Was kostet eine nachgerüstete Fußbodenheizung?+
Der Preis hängt von Fläche, Untergrund, Verlegeabstand und der Anbindung an das bestehende Heizsystem ab. Eine Pauschale wäre geraten – wir nehmen den Boden vor Ort auf und nennen im Angebot einen verbindlichen Preis.

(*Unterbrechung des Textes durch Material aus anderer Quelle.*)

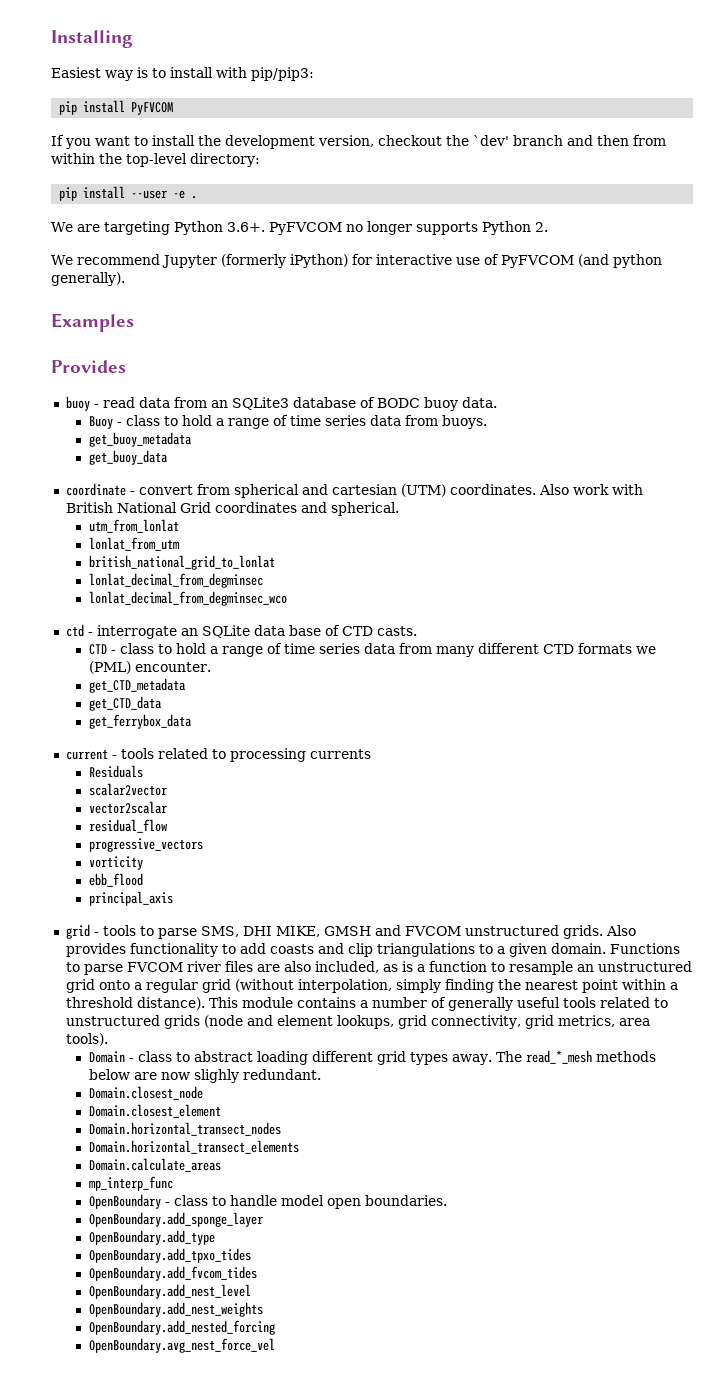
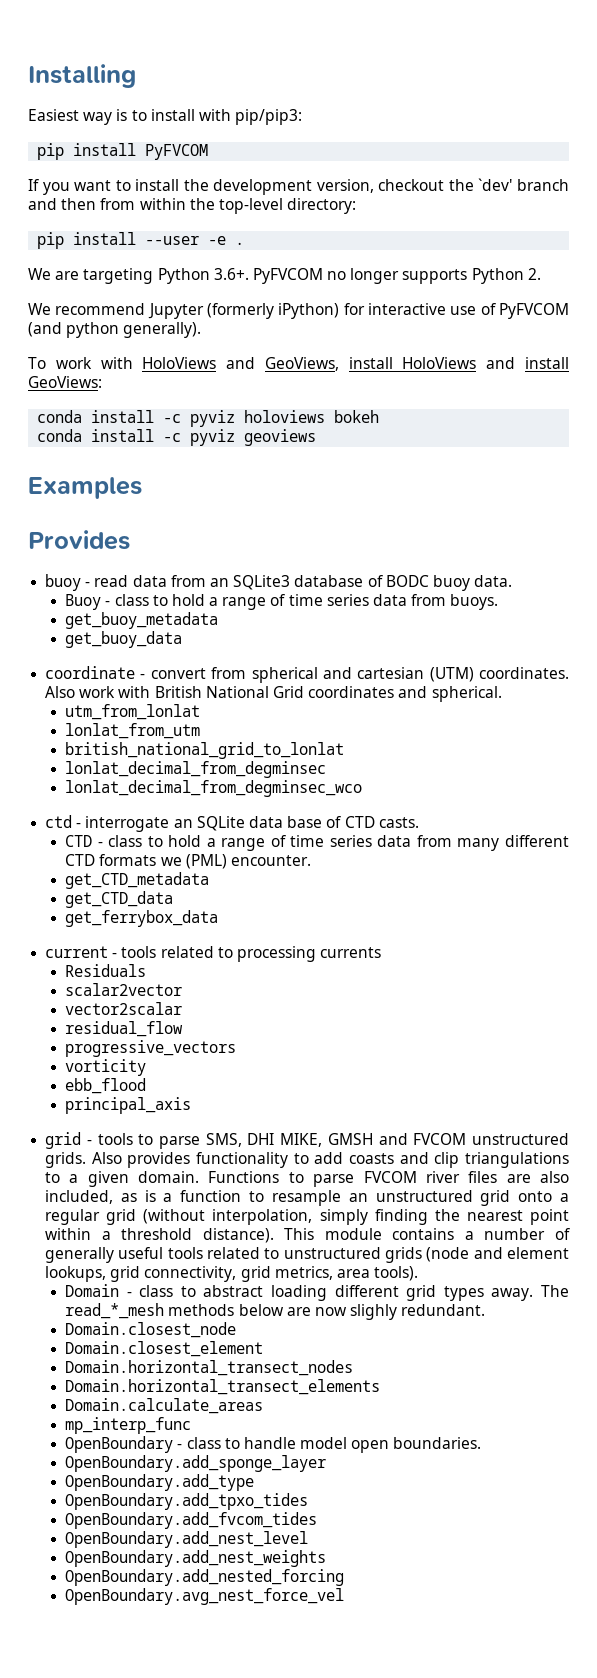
(125, 279) none -> [28,357,569,371] [28,376,102,388] [37,410,380,427] [37,429,317,446] // To work with HoloViews and GeoViews, install HoloViews and install GeoViews: // conda install -c pyviz holoviews bokeh // conda install -c pyviz geoviews

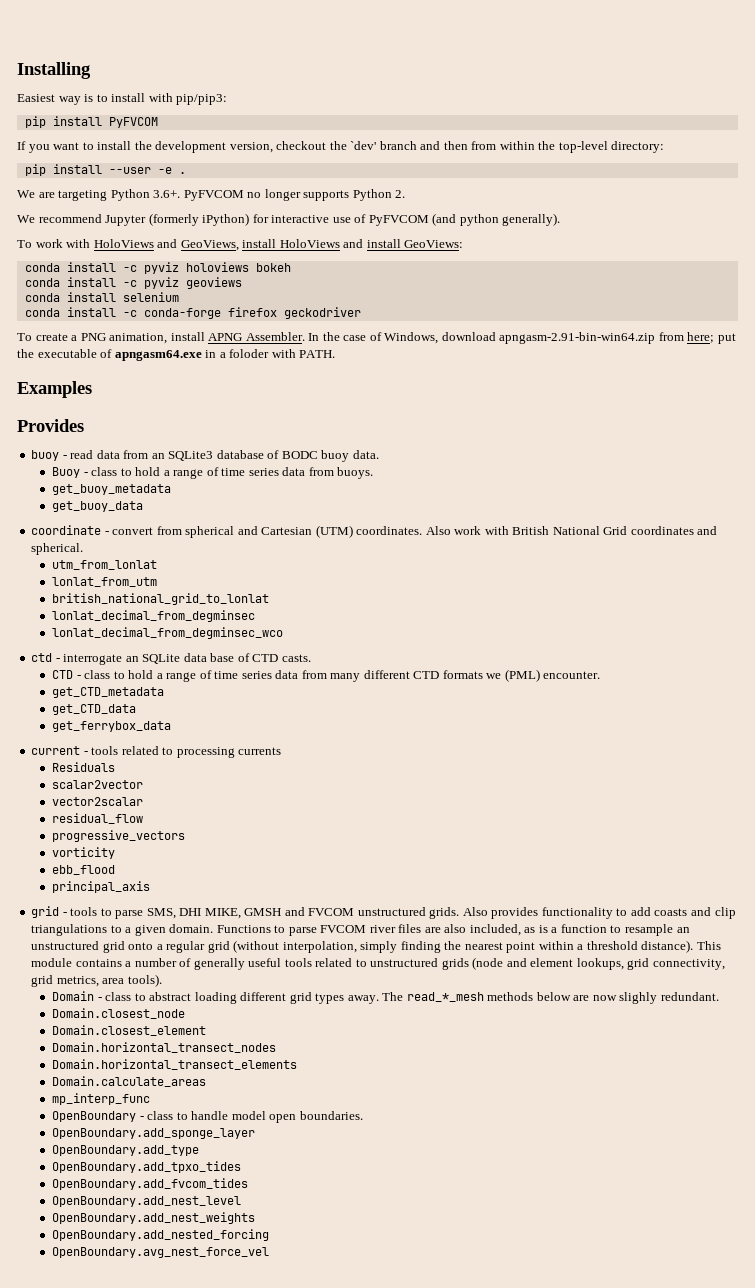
(317, 437) none -> [24,292,179,302] [24,307,361,319] [17,332,736,344] [17,349,336,361] // conda install selenium // conda install -c conda-forge firefox geckodriver // To create a PNG animation, install APNG Assembler. In the case of Windows, download apngasm-2.91-bin-win64.zip from here; put the executable of apngasm64.exe in a foloder with PATH.
[357,667,425,679] cartesian -> [261,527,313,535] Cartesian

Wie lange dauern die Arbeiten?+
Das richtet sich nach Fläche und Zuschnitt der Räume. Anders als beim Estrichausbau entfallen Abtransport und Trocknungszeit eines neuen Estrichs: der Boden ist unmittelbar nach der Installation wieder begehbar. Den Zeitraum für Ihr Projekt nennen wir im Angebot.
Muss ich ausziehen?+
In der Regel nicht. Gearbeitet wird raumweise. Der Bodenbelag muss entfernt und der jeweilige Raum leer sein – ein kompletter Auszug ist beim Einfräsen nicht nötig.
Funktioniert das auf meinem Boden?+
Zementestrich, Anhydrit- und Calciumsulfatestrich sowie Beton lassen sich in der Regel fräsen. Entscheidend sind Dicke und Zustand des Estrichs sowie die Lage von Leitungen darin. Das prüfen wir vor Ort. Alle Untergründe im Einzelnen stehen auf der Seite Böden.
Wird es staubig?+
Die Fräse saugt den Staub direkt am Werkzeug ab, und der Trockenschliff am Ende arbeitet ohne Wasser. Staubfrei ist eine Baustelle nie – gestemmt wird aber nicht, und genau das macht den Unterschied in bewohnten Gebäuden.
Ist das förderfähig?+
Eine Fußbodenheizung kann als Einzelmaßnahme förderfähig sein, meist im Zusammenhang mit dem Umstieg auf eine Wärmepumpe. Welche Programme in Ihrem Fall greifen und in welcher Höhe, entscheidet die Energieberatung – wir nennen dazu bewusst keine Prozentzahlen, sprechen den Punkt aber im Erstgespräch an.
Geht das mit einer Wärmepumpe?+
Ja. Die Fläche gibt die Wärme über den Estrich ab und arbeitet deshalb mit niedrigen Vorlauftemperaturen – die Voraussetzung dafür, dass eine Wärmepumpe im Bestandsgebäude effizient läuft.